This page explains memory in the openboa Agent runtime. Use this page when you want to answer:
  • what counts as Agent memory
  • what is only session-local state
  • what gets auto-loaded versus searched
  • how learning becomes durable memory
  • why memory is not the same thing as the prompt

Why memory needs its own page

Long-running agents fail when all state is flattened into one bucket. In practice, openboa has multiple memory surfaces:
  • durable shared memory for the Agent
  • current-session runtime state
  • learned lessons
  • prompt-local context for one wake
Those surfaces serve different purposes and should not be confused.

The memory model

The key distinction is:
  • some memory is loaded as durable steering
  • some memory is searched and reread
  • some state is only for the current session

Shared Agent memory

Shared Agent memory lives in the durable substrate. The main public surface is:
  • MEMORY.md
This file belongs to the Agent itself, not to one session.
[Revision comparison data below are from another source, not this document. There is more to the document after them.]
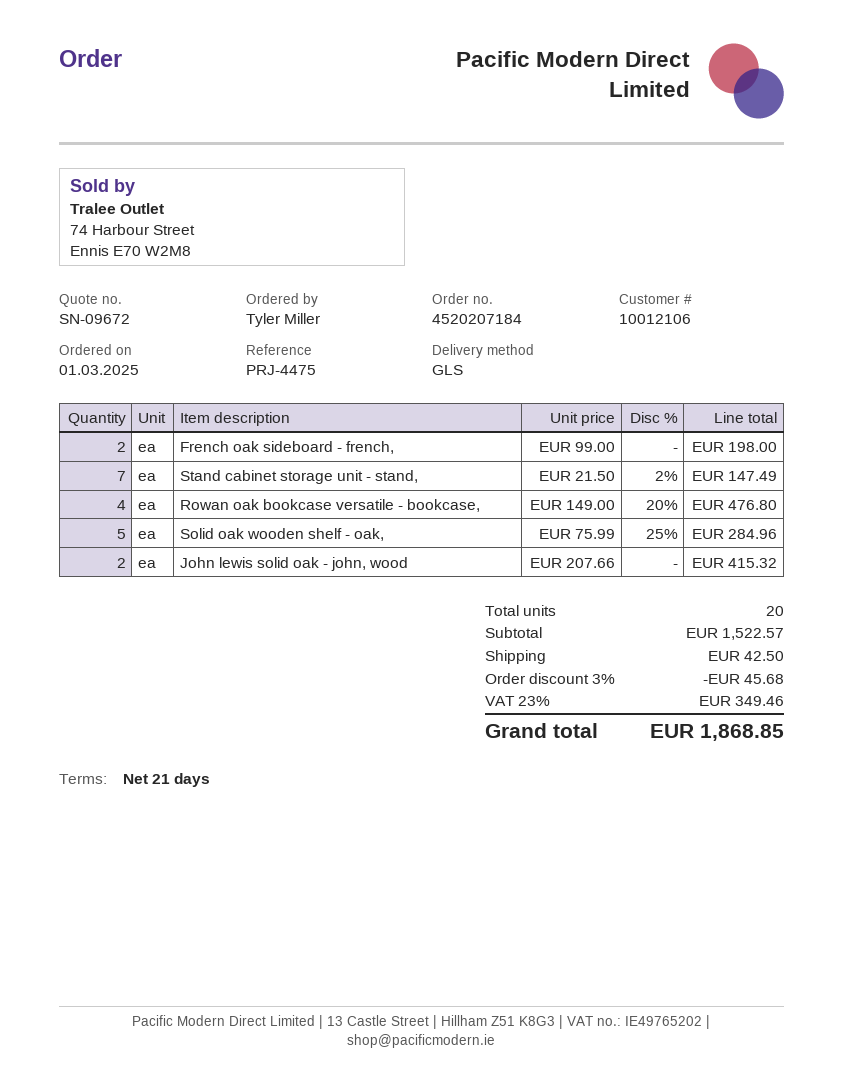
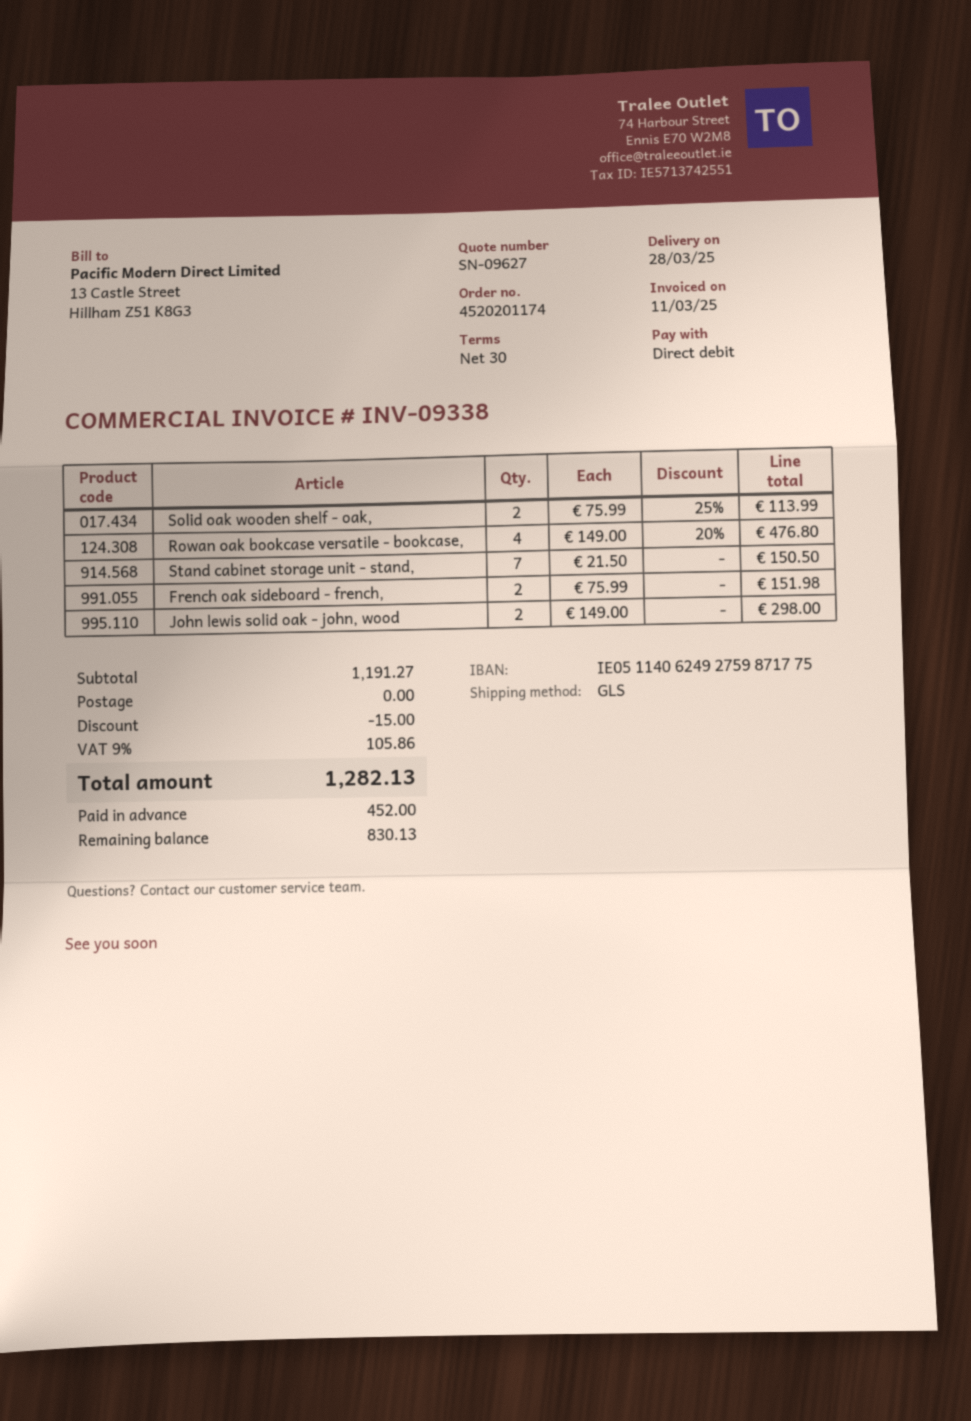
quote number: SN-09672 -> SN-09627
order number: 4520207184 -> 4520201174
payment terms: 21 days -> 30 days
French oak sideboard - french,: 2 x 99.00 = 198.00 -> 2 x 75.99 = 151.98
Stand cabinet storage unit - stand,: 7 x 21.50 - 2% = 147.49 -> 7 x 21.50 = 150.50
Solid oak wooden shelf - oak,: 5 x 75.99 - 25% = 284.96 -> 2 x 75.99 - 25% = 113.99
John lewis solid oak - john, wood: 2 x 207.66 = 415.32 -> 2 x 149.00 = 298.00
subtotal: 1522.57 -> 1191.27
discount: 45.68 -> 15.00
shipping: 42.50 -> 0.00
tax: 23% = 349.46 -> 9% = 105.86
total: 1868.85 -> 1282.13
It is appropriate for:
  • durable lessons worth reusing
  • stable reminders that should survive across wakes
  • guidance that is still Agent-specific rather than product-global
It is not appropriate for:
  • temporary scratch state
  • one-turn shell output
  • per-session open loops

Learned lessons

The runtime also keeps structured learned lessons. These are captured from bounded runs as:
  • lessons
  • corrections
  • errors
They live in the learn store and can later be:
  • searched directly
  • promoted into shared memory when they become durable enough
This is why learning is not the same as MEMORY.md. Learning is the capture loop. MEMORY.md is one durable destination for promoted knowledge.

Session runtime memory

Some state belongs only to the current session. Examples:
  • checkpoint
  • session state
  • working buffer
  • shell state
  • current outcome posture
This state is useful, but it is not shared durable memory. It exists so the session can resume and inspect itself.

What is auto-loaded

The runtime auto-loads durable steering from the shared substrate. That includes:
  • bootstrap files
  • MEMORY.md
The runtime does not auto-load every prior session artifact into the prompt. Instead, it uses:
  • retrieval candidates
  • memory search
  • session reread
That design keeps the prompt bounded and makes prior truth reopenable.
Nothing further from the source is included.